Die Klaviatur der Aufmerksamkeitsökonomie spielten die Aktivistinnen virtuos, mit spontanen Demos und choreografierten Paraden, dem Anketten an öffentlichen Gebäuden oder beim Museumsbesuch, mit Fleischerbeil-Attacken auf Gemälde wie „Die Venus vor dem Spiegel“ von Velázquez.

Damit gewannen die radikalen Suffragetten Mitstreiter:innen, aber auch Gegner:innen, und das, lange bevor sie unter der Losung „Taten statt Worte“ Fensterscheiben einwarfen und Brandanschläge verübten.

„Mannsweiber“, „Rabenmütter“, „verhärmt“, aber auch „unersättlich“, oder, „zu hässlich, um einen Mann abzubekommen“ – damals kursierten entsprechende misogyne Karikaturen, bei Straßenschlachten prügelten Polizei und auch Passanten auf die Demonstrantinnen ein. „Emanzen“ war das Schimpfwort für Aktivistinnen der 1970er Jahre, Hate Speech und Gewalt gehörten schon immer zum Repertoire von Antifeminismus und Queerfeindlichkeit.

Angesichts des globalen Trends zum Autoritarismus sorgen sich immer mehr Menschen um die Demokratie, den liberalen Rechtsstaat. Das Interesse für feministische Proteste ist entsprechend groß, denn die Selbstbestimmungsrechte von Frauen sind regelmäßig die ersten, die in autokratischen Regimen beschnitten werden.

Hannah Arendts Diktum vom Recht, Rechte zu haben

Tatsächlich sind es seit einigen Jahren oft Frauen, die Massenproteste initiiert haben – nicht nur für Pro-Choice und gegen Femizide, sondern auch bei Black Lives Matter oder der Klimabewegung.
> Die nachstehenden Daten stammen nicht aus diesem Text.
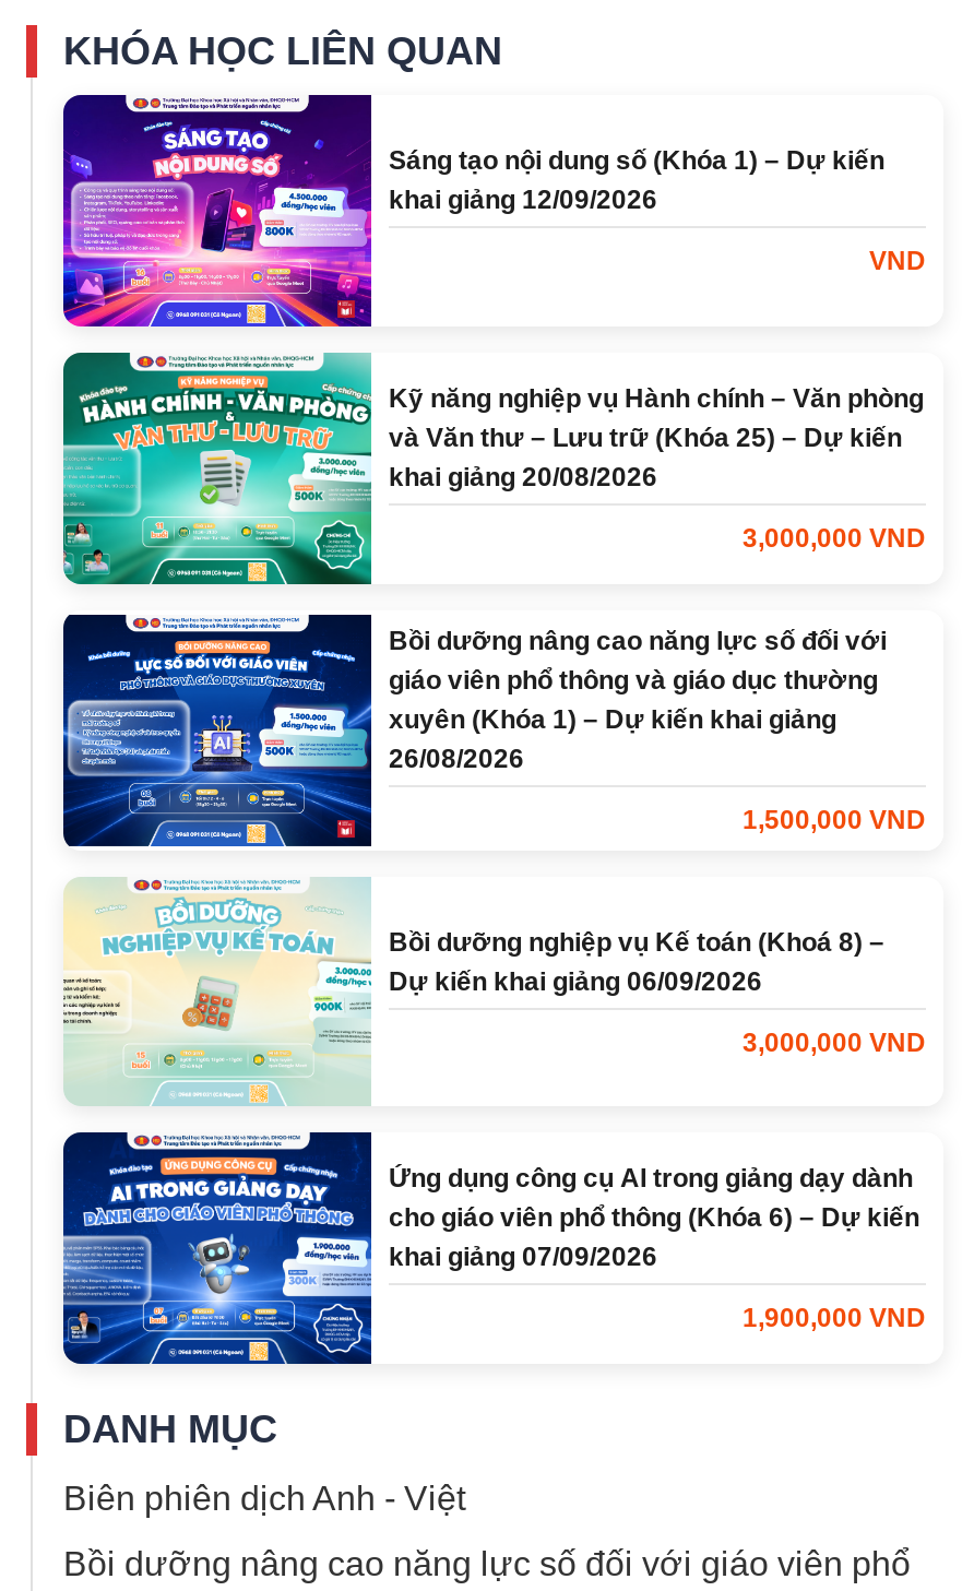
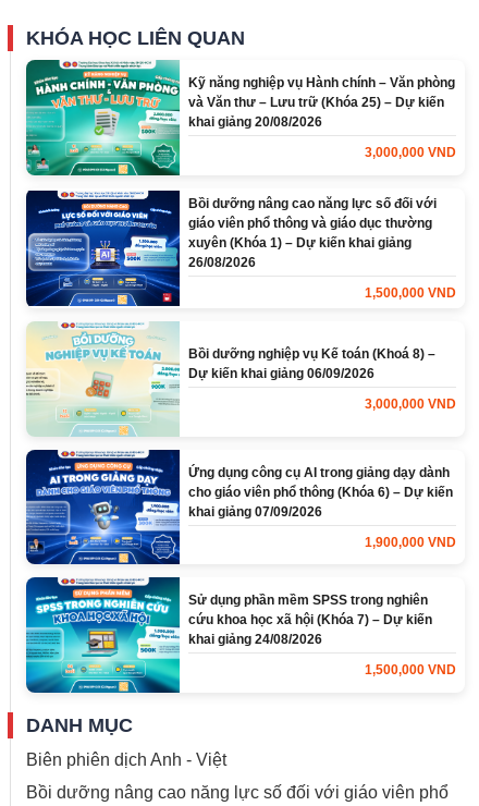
[61,93,926,329] [image] | Sáng tạo nội dung số (Khóa 1) – Dự kiến | khai giảng 12/09/2026 | VND -> none
moved [59,351,926,1334] -> [24,59,456,550]: [image] | Kỹ năng nghiệp vụ Hành chính – Văn phòng | và Văn thư – Lưu trữ (Khóa 25) – Dự kiến | ... | khai giảng 07/09/2026 | 1,900,000 VND
none -> [25,577,456,693] [image] | Sử dụng phần mềm SPSS trong nghiên | cứu khoa học xã hội (Khóa 7) – Dự kiến | khai giảng 24/08/2026 | 1,500,000 VND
Wenn immer öfter Fotos von Frauen zu Protestikonen werden, sagt das etwas über den Stand der gesellschaftlichen Rezeption aus.

Für das Foto von Ieshia Evans, die bei einer Demonstration 2016 gegen Polizeigewalt und Rassismus im US-Bundesstaat Louisiana aufrecht und ruhig schwer bewaffneten Polizisten gegenübersteht, bekam der Fotograf den World Press Foto Award.

Betrachtet man das Bild, kommen einem historische Bilder in den Sinn: Rosa Parks, die Ikone der Bürgerrechtsbewegung, die erhobene Faust der Black-Power-Bewegung oder der „Tank Man“, der sich während des Massakers am Platz des Himmlischen Friedens mit zwei Einkaufstüten in der Hand vor die Panzer stellte. Intuitiv begreift man, was mit Hannah Arendts Diktum vom Recht, Rechte zu haben, gemeint ist.

Der Slogan von Irans feministischer Bewegung bringt es auf den Punkt: Frau, Leben, Freiheit. Unter solchen Machtverhältnissen ist jede noch so kleine öffentlich gezeigte Protestgeste lebensgefährlich.